Love, Death & Robots é uma ideia fabulosa desenvolvida pela Netflix com grandes nomes por trás da produção, como Tim Miller (Deadpool) e David Fincher (Clube da Luta), que assim como Black Mirror passa por realidades únicas e diferentes no decorrer de seus capítulos. A série possui uma bela capacidade de criar curtas bem organizados mergulhados em animações caricatas que vão do realístico ao cartoon, capacidade esta já marca registrada da produção em sua primeira temporada. Independente da duração do episódio (que mesmo o mais longo não chega aos seus vinte minutos), cada capítulo é possuidor de um começo, meio e fim capazes de introduzir o espectador naquele universo em particular logo em seus instantes iniciais e o fazer criar sentimentos pelos personagens nos breves momentos em tela. 

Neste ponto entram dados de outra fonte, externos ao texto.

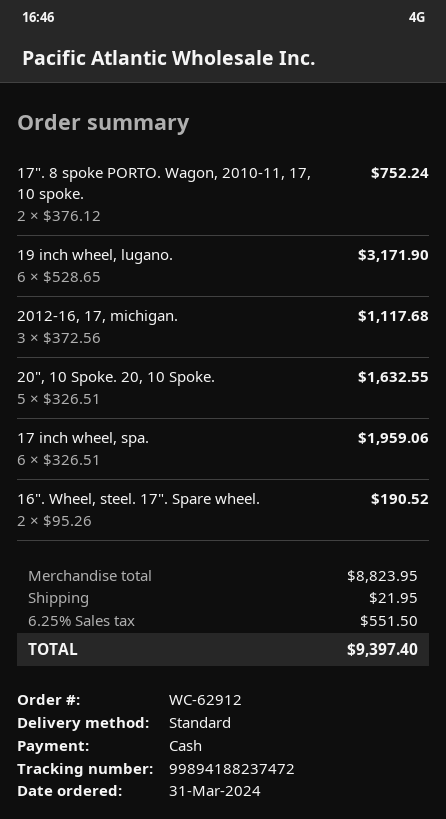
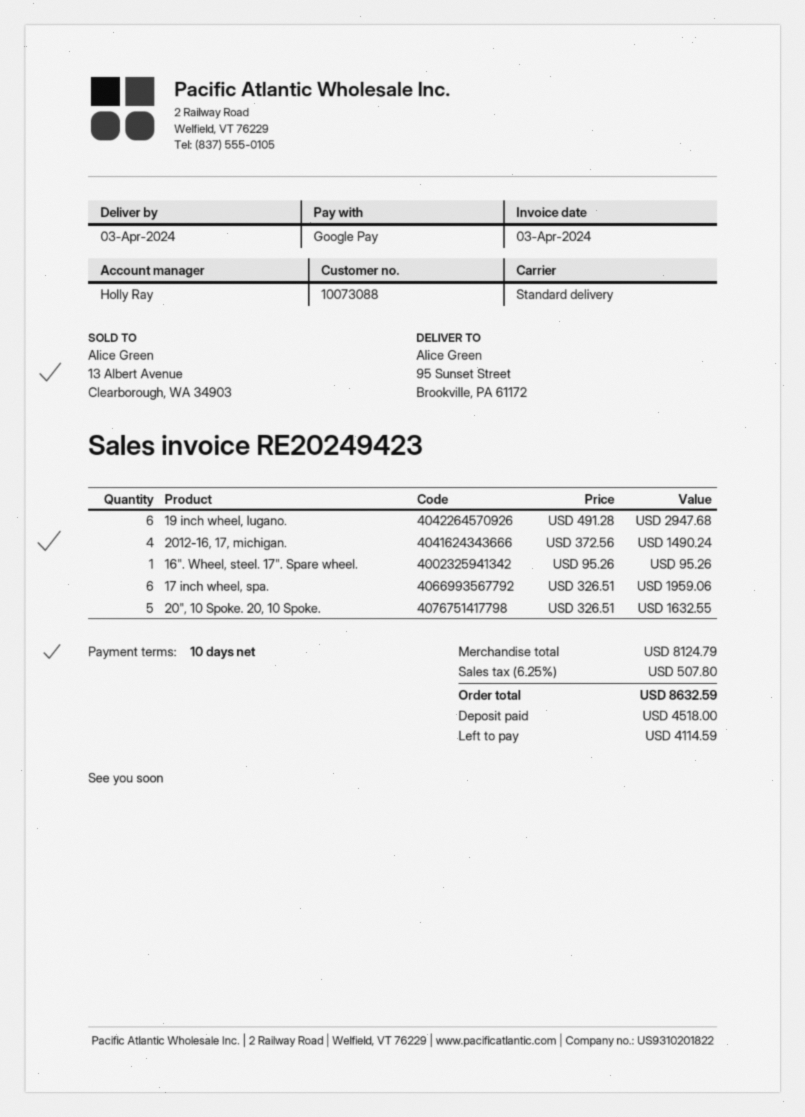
payment method: cash -> Google Pay
17". 8 spoke PORTO. Wagon, 2010-11, 17, 10 spoke.: 2 x 376.12 = 752.24 -> none
19 inch wheel, lugano.: 6 x 528.65 = 3171.90 -> 6 x 491.28 = 2947.68
2012-16, 17, michigan.: 3 x 372.56 = 1117.68 -> 4 x 372.56 = 1490.24
16". Wheel, steel. 17". Spare wheel.: 2 x 95.26 = 190.52 -> 1 x 95.26 = 95.26
subtotal: 8823.95 -> 8124.79
shipping: 21.95 -> none
tax: 6.25% = 551.50 -> 6.25% = 507.80
total: 9397.40 -> 8632.59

‌Gosto de dizer que, apesar de termos esses episódios com começos, meios e fins, Love, Death & Robots traz pequenas partes intermediárias de um todo, são meios de histórias completas que iniciam e terminam de maneira abrupta instigando o espectador a imaginar o que mais aconteceria naquela narrativa, esse é um diferencial carismático da produção que deixa sua assinatura, quase que um sonho onde aparecemos em determinado local sem saber como chegamos e jamais sabemos seu real desfecho.

‌A primeira temporada da série, que consiste em 18 ótimos capítulos, chegou de surpresa para muitos com sua proposta, uma surpresa boa cuja qualidade despertou uma ansiedade tremenda ante ao segundo ano da produção. Todavia, a segunda temporada se apresenta em menor demanda tanto em quantidade quanto em qualidade. Entre os oito novos capítulos apresentados pela Netflix, pode se dizer que no máximo dois merecem um destaque maior, os demais pouco ganham em sua trama ou são meramente descartáveis, e nenhum sequer se aproxima da maestria dos grandes do primeiro ano, como o carismático Os Três Robôs ou o impecável Zima Blue.

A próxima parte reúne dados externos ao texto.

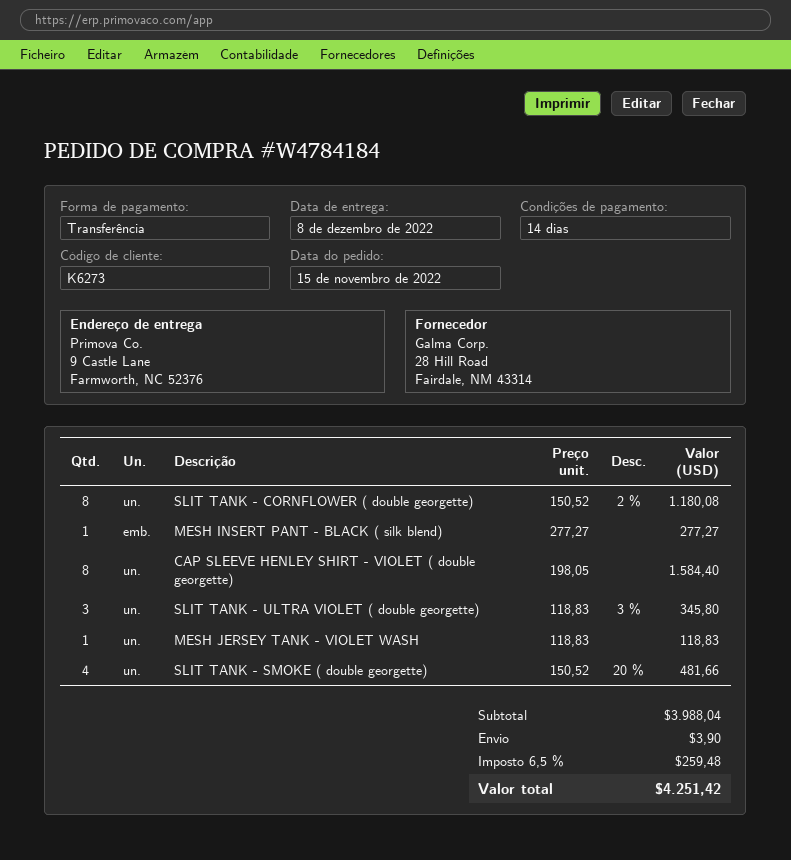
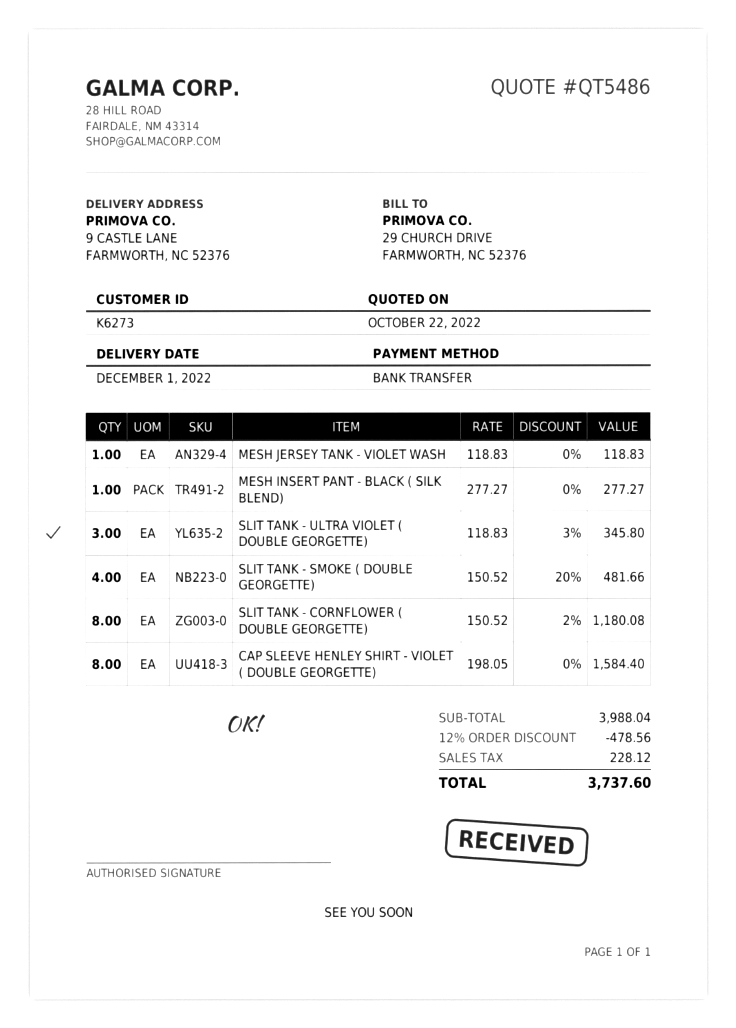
delivery date: 2022-12-08 -> 2022-12-01
discount: none -> 12% = 478.56
shipping: 3.90 -> none
tax: 259.48 -> 228.12
total: 4251.42 -> 3737.60

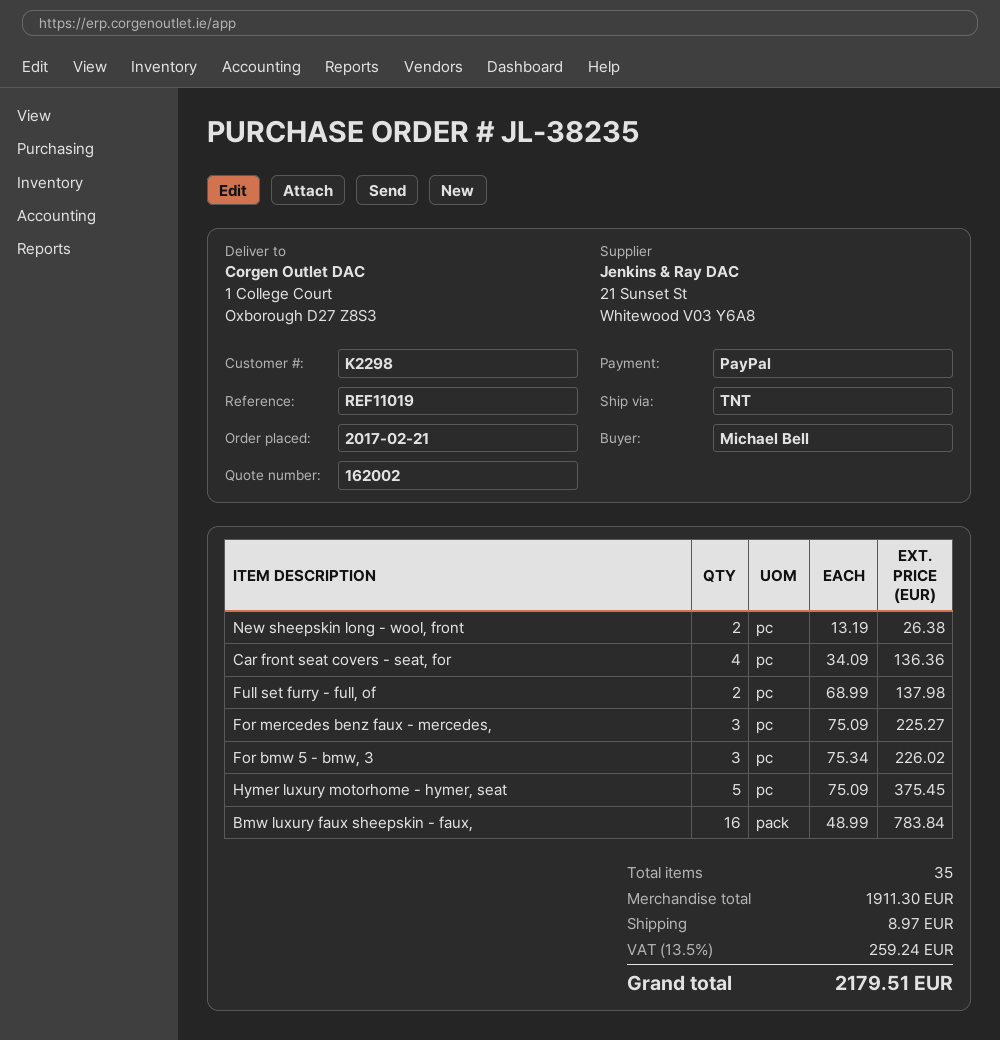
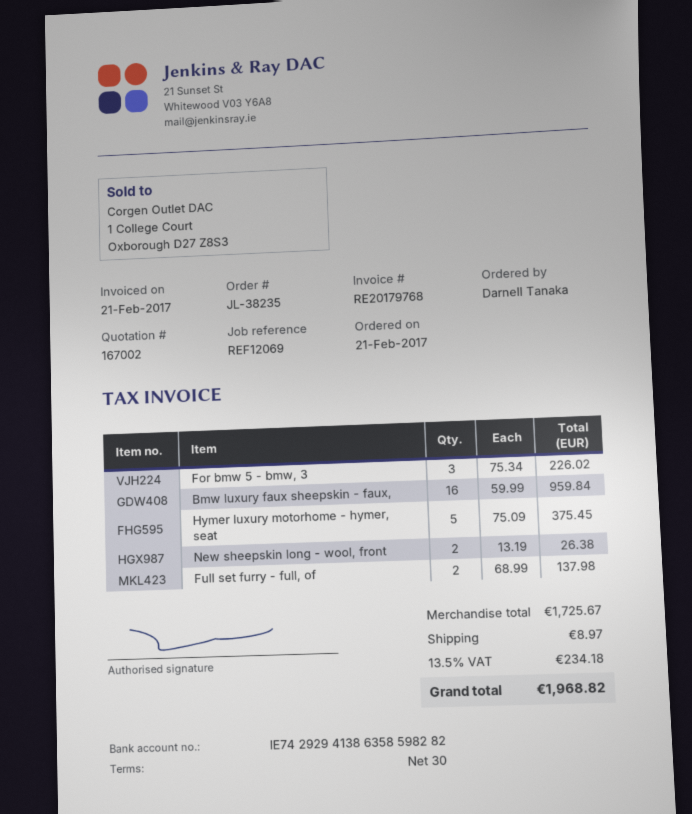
quote number: 162002 -> 167002
reference: REF11019 -> REF12069
ordered by: Michael Bell -> Darnell Tanaka
Car front seat covers - seat, for: 4 x 34.09 = 136.36 -> none
For mercedes benz faux - mercedes,: 3 x 75.09 = 225.27 -> none
Bmw luxury faux sheepskin - faux,: 16 x 48.99 = 783.84 -> 16 x 59.99 = 959.84
subtotal: 1911.30 -> 1725.67
tax: 13.5% = 259.24 -> 13.5% = 234.18
total: 2179.51 -> 1968.82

Capítulos como “Esquadrão de Extermínio” e “Snow no Deserto” aparecem como os melhores nesta nova leva, mesmo que de impacto raso, introduzem um universo bem criado, uma produção bem feita e o ótimo desempenho de seus temas, sendo o primeiro mencionado (favorito da nova temporada deste que vos escreve) um bom episódio com romance e ação de alto nível, um dos poucos capazes de criar emoção em tão pouco tempo. Outro a se destacar é “A Grama Alta”, cuja animação mergulhada em traços de pintura óleo entrega um bom capítulo que traz à tona uma boa pitada de terror mediante uma situação desesperadora.

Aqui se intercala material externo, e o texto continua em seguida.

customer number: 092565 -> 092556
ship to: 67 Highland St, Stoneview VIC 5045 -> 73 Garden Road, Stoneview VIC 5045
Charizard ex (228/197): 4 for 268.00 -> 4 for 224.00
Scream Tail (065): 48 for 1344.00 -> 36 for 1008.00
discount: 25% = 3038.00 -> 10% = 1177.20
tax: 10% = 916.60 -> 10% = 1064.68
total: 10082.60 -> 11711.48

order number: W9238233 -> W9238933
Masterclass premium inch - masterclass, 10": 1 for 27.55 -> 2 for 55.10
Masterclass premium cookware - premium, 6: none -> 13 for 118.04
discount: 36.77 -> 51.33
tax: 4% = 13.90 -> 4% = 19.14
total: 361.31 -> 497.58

De fato, estes descritos acima são os únicos despertadores de uma certa atenção, “Pela Casa”, o mais curto e talvez o mais diferente da nova temporada com uma visão diferencial do bondoso Papai Noel é no máximo bom, mas nada promissor. Os anteriores a esse, como “Atendimento Automático ao Cliente” e “Gelo” são fracos, de pouca graça própria e prendem os olhos apenas por suas animações exageradas, assim como “Gaiola de Sobrevivência”, estrelado por Michael B. Jordan, um episódio que surge confuso e conturbado numa ação embaralhada que em nada inova em sua trama, apenas mais do mesmo na massa geral da série.

O segundo ano da produção se finaliza com “O Gigante Afogado”, uma ideia interessante, mas presa em uma narrativa tediosa e, no todo, maçante, um encerramento a altura da nova temporada. Triste dizer que, tal qual seu semelhante Black Mirror, a mão da Netflix pouco soube aproveitar tal conteúdo e diminuiu seu conceito numa execução nada proveitosa, e após tanto tempo, a espera pelos episódios inéditos de Love, Death & Robots não é recompensadora.